3. The average annual salary for a PR specialist in the U.S. is $62,800 (source)
In May 2022, the median annual wage for a PR specialist in the United States was about $62,800. Ultimately, the salary depends on the location, company, and experience of the PR specialist.
4. The average hourly rate at a PR agency is between $100-$250 per hour (source)
At our agency, we don’t charge hourly. But when you pay per hour, expect over $100/hr for an external PR agency or consultant.
5. The average cost for PR services is $10,000 per month (source)
If you want something good, expect to pay $10,000 per month or more for PR services. This money is used for content creation, pitching, press release writing and distribution, and other services that may be part of an agreed monthly retainer.
Journalist behavior statistics
Understanding the struggles of journalists can help you perfect your approach to PR. Here are some helpful journalist behavior stats we found.
6. 90% of journalists check press releases (source)
According to data from Business Wire, 90% of journalists still check press releases. Data from Cision shows that 73% of these checks are done online.
Don’t skimp on press releases. While outreach is still a great way to reach journalists within your project’s scope, press releases can pick up passive mentions that you otherwise may not have gotten.
7. 22% of journalists explicitly ask for multimedia content in their pitches and with their press releases (source)
1 in 5 journalists want multimedia with their pitches. What’s more, in the past 6 months, 81% of journalists have included images in their content.
When sending media to journalists, here are some best practices to keep in mind:
- Have high-resolution content: High-resolution videos and images are a must if you’re sending media.
- Link, don’t attach your files: Many emails with attachments get automatically deleted or don’t get through the spam filters.
- Make it accessible: Don’t make journalists sign up with their email to access your content.
Going by the list of most-used media formats, images might be the best way to get from an inbox to getting published.
8. 20% of journalists use social media to promote their content (source)
Journalists are using social media, but it’s not to receive media pitches. They’re instead using social media to promote their content, interact with their audience, network, and see what’s going on in their niche.
9. 46% of journalists receive more than 50 pitches per week (source)
Some receive as many as 150 per week! Not only that, but the vast majority of journalists (91%) say only about half the pitches they receive are relevant to their audience or sector, resulting in a healthy portion of emails being trashed.
10. 46% of journalists prefer not to be pitched on social media (source)
While nearly 1 in 4 journalists finds it acceptable to be pitched on social media, nearly half prefer that you stick with email. Be careful when choosing your platform of choice for pitching.
PR outreach statistics
Outreach is what we specialize in, so we were able to provide some unique insight here.
11. The success rate of PR pitching is under 5% (source)
This is an internal data point.
When we do our pitching, we usually land a 3-5% success rate.
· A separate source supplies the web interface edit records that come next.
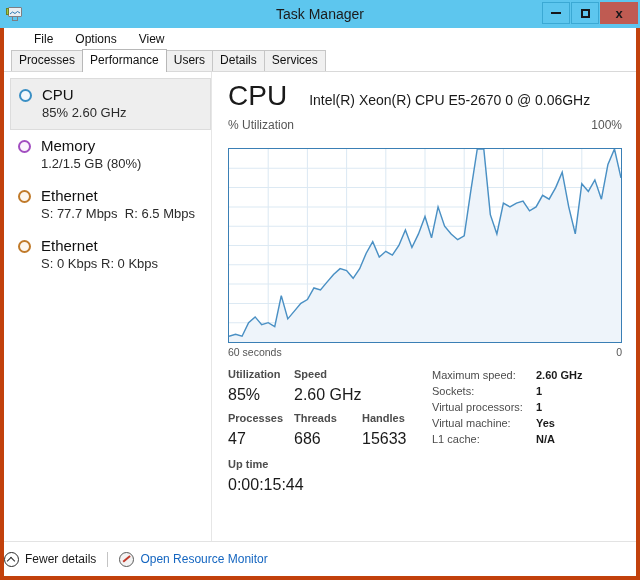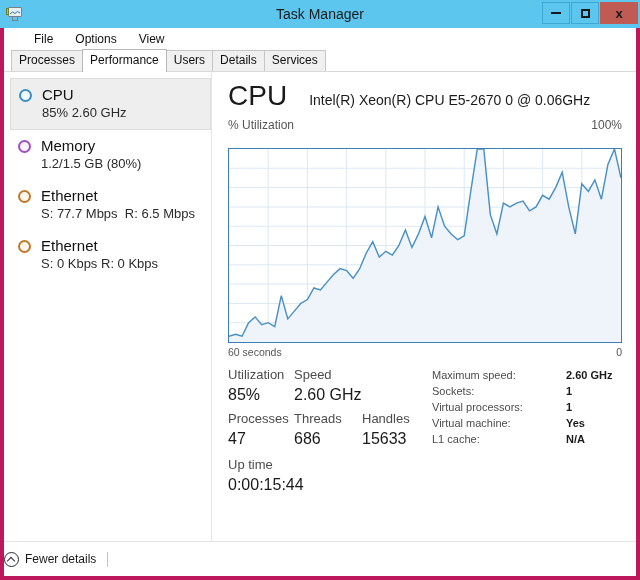--- a/index.html
+++ b/index.html
@@ -19,7 +19,7 @@
     left: 0; top: 0;
     width: 640px;
     height: 580px;
-    background: #be185d;
+    background: #c2410c;
     box-sizing: border-box;
     display: flex;
     flex-direction: column;

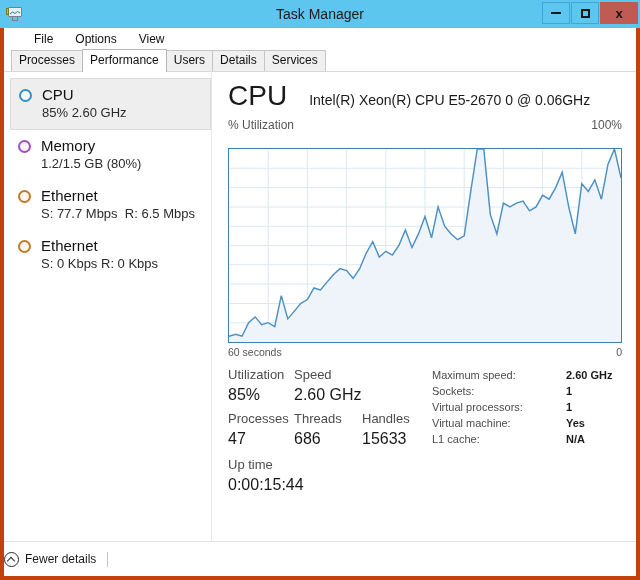--- a/index.html
+++ b/index.html
@@ -292,9 +292,10 @@
   .stat-cell.c2 { width: 68px; }
   .stat-cell.c3 { width: 62px; }
   .stat-label {
-    font-size: 13px;
+    font-size: 11px;
     color: #4c4c4c;
     line-height: 15px;
+    font-weight: bold;
   }
   .stat-value {
     font-size: 16px;

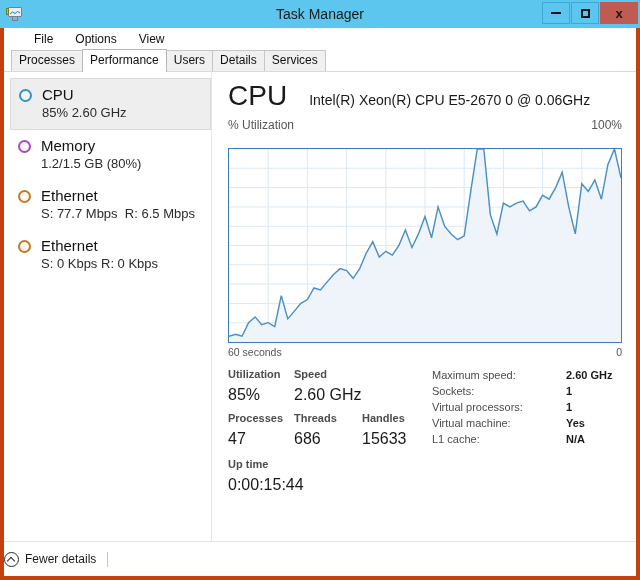--- a/index.html
+++ b/index.html
@@ -313,7 +313,6 @@
   .info-row {
     display: flex;
     line-height: 16px;
-    gap: 30px;
   }
   .info-label {
     width: 104px;

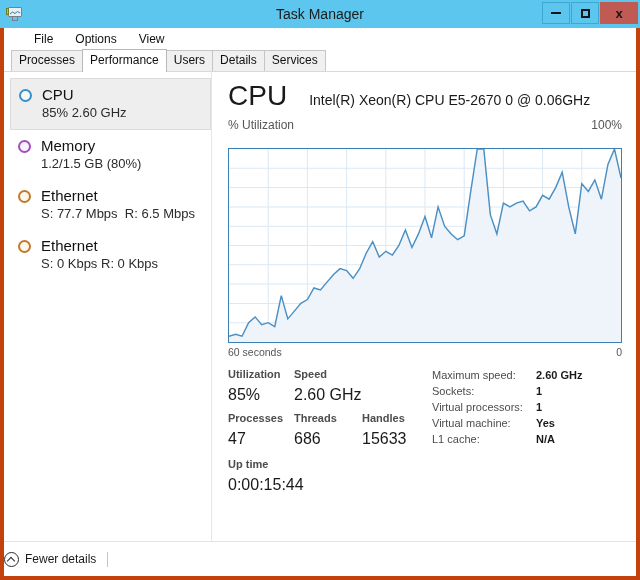--- a/index.html
+++ b/index.html
@@ -586,6 +586,10 @@
         <span id="fewer-label">Fewer details</span>
       </div>
       <div id="sb-divider"></div>
+      <div id="resmon">
+        <span class="resmon-icon"></span>
+        <span id="resmon-label">Open Resource Monitor</span>
+      </div>
     </div>
 
   </div>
However, campaigns can fall short of expectations, especially if it’s the first campaign for a client, and land more in the 1-3% success rate range.
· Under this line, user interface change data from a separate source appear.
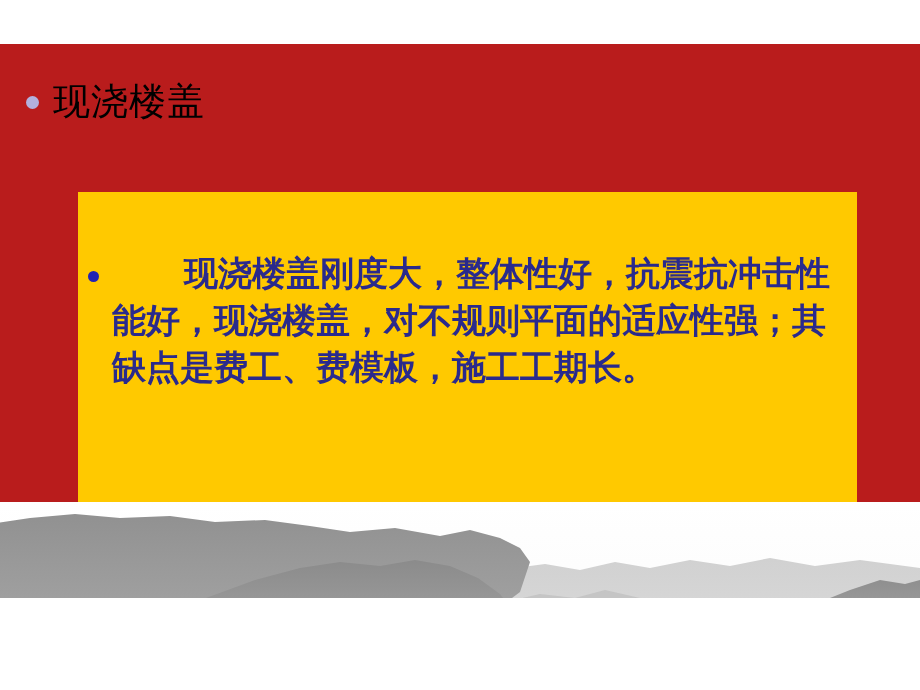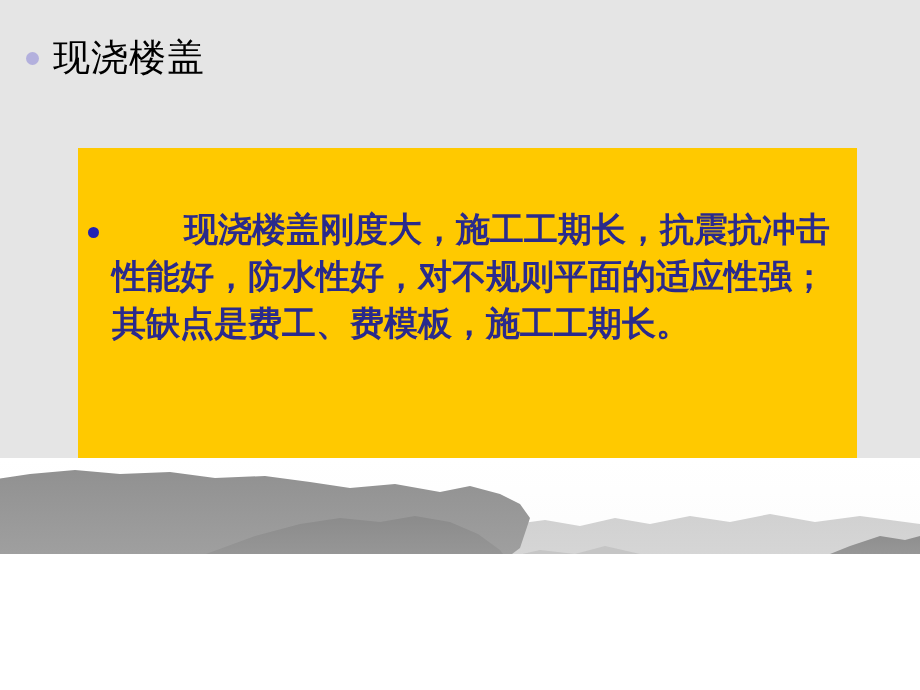--- a/index.html
+++ b/index.html
@@ -11,9 +11,10 @@
     position: relative;
     width: 920px;
     height: 554px;
-    background: #e5e5e5;
+    background: #b91c1c;
     overflow: hidden;
     font-family: "Liberation Serif", "DejaVu Serif", serif;
+    margin-top: 44px;
   }
 
   

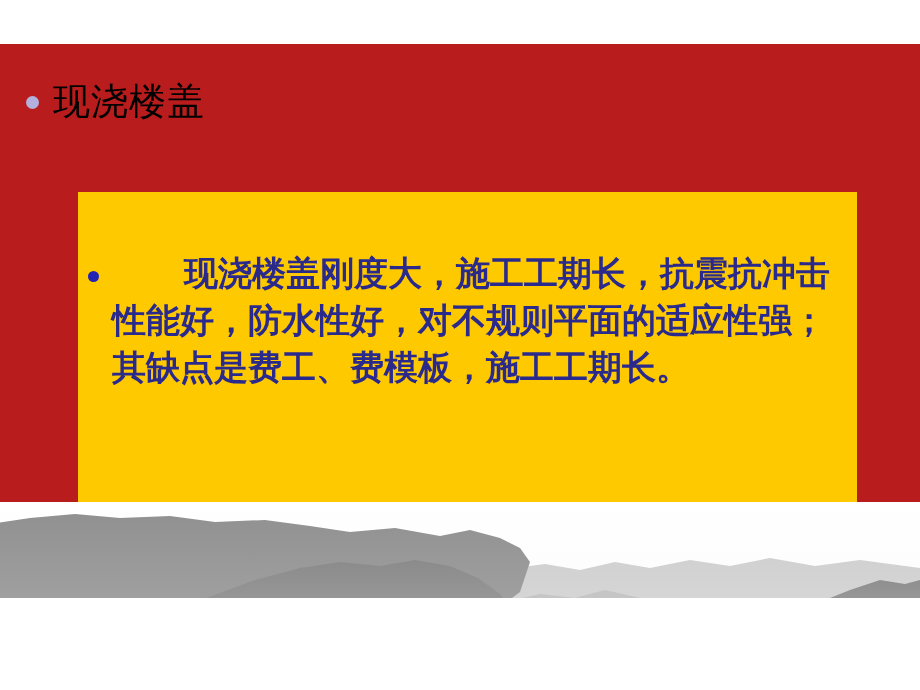--- a/index.html
+++ b/index.html
@@ -102,7 +102,7 @@
 
   <div id="yellow-box">
     <span id="body-bullet"></span>
-    <div id="body-text">现浇楼盖刚度大，施工工期长，抗震抗冲击性能好，防水性好，对不规则平面的适应性强；其缺点是费工、费模板，施工工期长。</div>
+    <div id="body-text">现浇楼盖刚度大，整体性好，抗震抗冲击性能好，现浇楼盖，对不规则平面的适应性强；其缺点是费工、费模板，施工工期长。</div>
   </div>
 
   <div id="mountain-photo">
Future campaigns perform better because we have data from past campaigns to leverage during the next build.
12. The average open rate of a cold email is 44% (source)
If your cold emails are getting an open rate in the 40-50% range, you’re performing as expected.
However, 8% of cold email campaigns have an open rate of 80% or more, and approximately 33% of campaigns have a 60% open rate or more. So it’s not unheard of to get a 50% open rate for a high-performing campaign.
13. Approximately 50% of cold email campaigns have a reply rate of under 10% (source)
This goes for PR, too. Most cold emailers need to aim for the 10-15% reply rate benchmark. Optimizing past that level isn’t always the best use of time.
However, if you have a small list of targets, going to the extreme on personalization and warming up your prospects can be important.
14. The average cost of a single successful placement in digital PR is over $1,000 (source)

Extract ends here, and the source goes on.